### Data

######

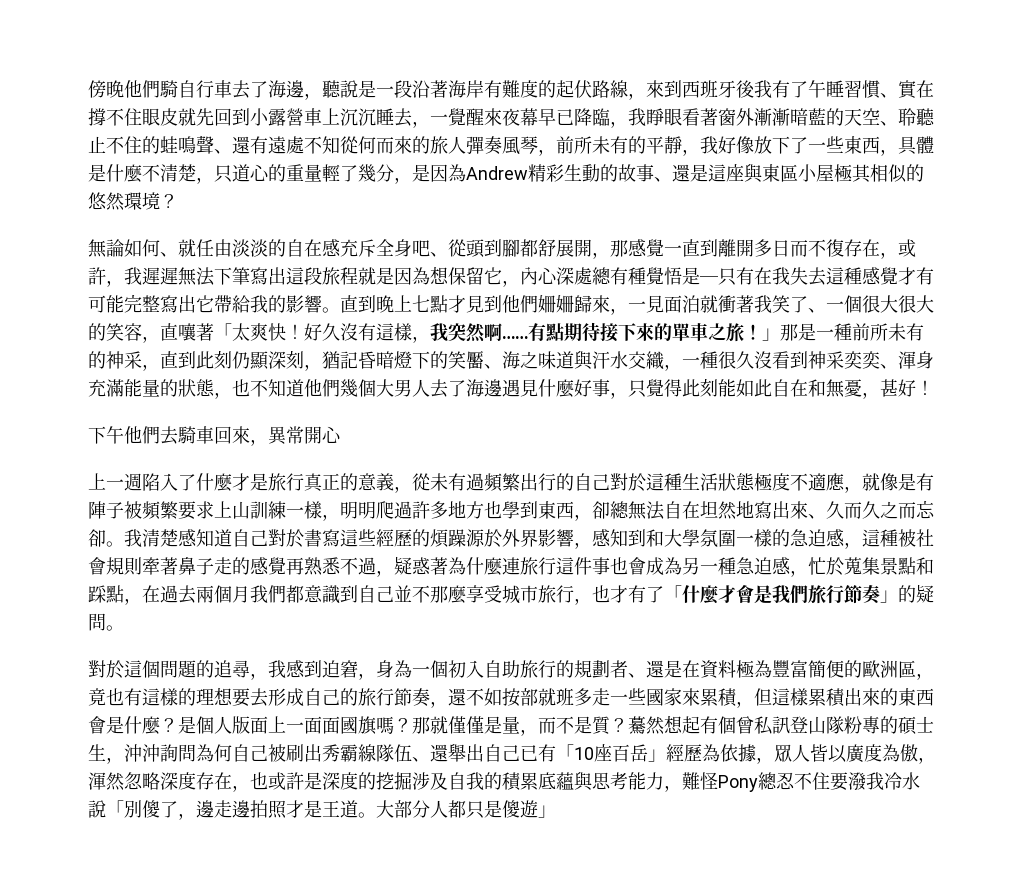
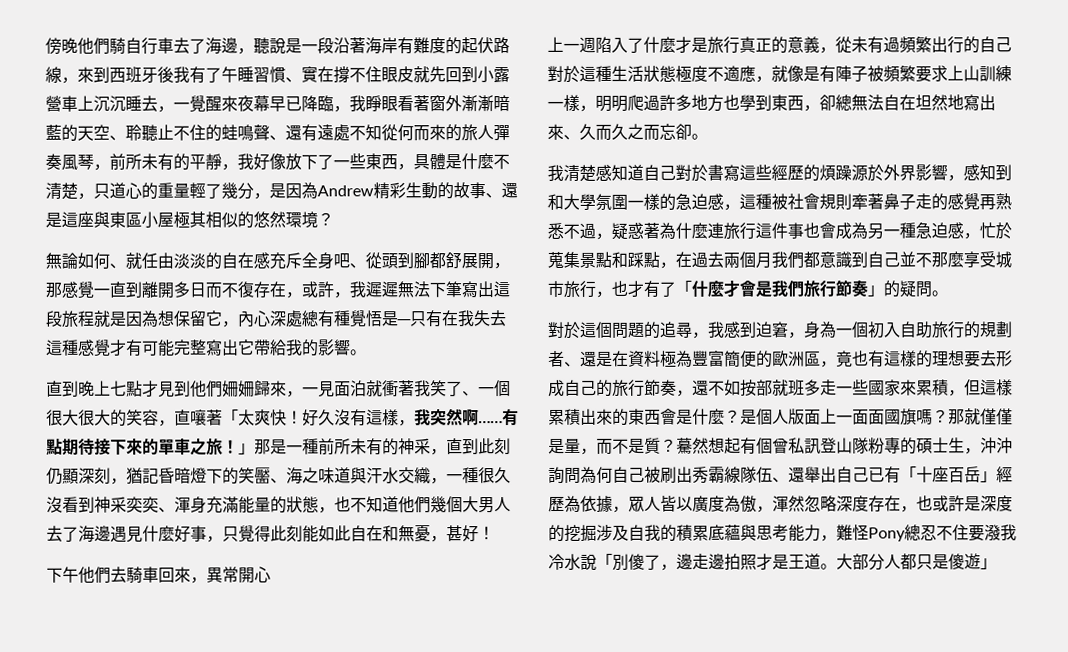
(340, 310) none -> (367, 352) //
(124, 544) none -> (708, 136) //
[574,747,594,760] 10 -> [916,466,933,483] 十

######

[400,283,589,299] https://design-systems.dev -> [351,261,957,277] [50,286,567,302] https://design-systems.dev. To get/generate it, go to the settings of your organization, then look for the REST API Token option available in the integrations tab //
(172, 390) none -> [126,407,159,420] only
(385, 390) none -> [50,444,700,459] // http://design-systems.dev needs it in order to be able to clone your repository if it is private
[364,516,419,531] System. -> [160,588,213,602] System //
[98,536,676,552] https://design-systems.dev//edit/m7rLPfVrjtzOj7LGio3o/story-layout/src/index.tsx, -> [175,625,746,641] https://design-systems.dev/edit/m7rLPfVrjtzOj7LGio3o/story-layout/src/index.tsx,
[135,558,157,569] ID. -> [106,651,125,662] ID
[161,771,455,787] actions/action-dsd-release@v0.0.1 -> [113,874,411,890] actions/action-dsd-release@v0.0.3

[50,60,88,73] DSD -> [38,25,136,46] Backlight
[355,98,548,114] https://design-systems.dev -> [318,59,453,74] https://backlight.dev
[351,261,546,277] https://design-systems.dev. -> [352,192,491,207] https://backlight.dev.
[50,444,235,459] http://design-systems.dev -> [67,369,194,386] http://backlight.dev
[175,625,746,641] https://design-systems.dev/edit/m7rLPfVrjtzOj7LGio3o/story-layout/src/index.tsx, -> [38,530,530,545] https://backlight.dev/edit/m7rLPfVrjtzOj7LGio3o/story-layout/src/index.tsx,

######

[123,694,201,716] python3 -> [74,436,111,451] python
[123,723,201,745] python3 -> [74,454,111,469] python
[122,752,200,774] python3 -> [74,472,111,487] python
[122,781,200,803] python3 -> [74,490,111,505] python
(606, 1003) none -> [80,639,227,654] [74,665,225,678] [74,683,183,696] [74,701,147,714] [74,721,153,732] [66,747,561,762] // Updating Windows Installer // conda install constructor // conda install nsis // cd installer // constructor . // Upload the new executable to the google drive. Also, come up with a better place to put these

######

Take from the material above the lines running from the one with "(340, 310) none -> (367, 352) //" through the one with "[574,747,594,760] 10 -> [916,466,933,483] 十", and repeat them exactly, with nothing else.

### Response area
(340, 310) none -> (367, 352) //
(124, 544) none -> (708, 136) //
[574,747,594,760] 10 -> [916,466,933,483] 十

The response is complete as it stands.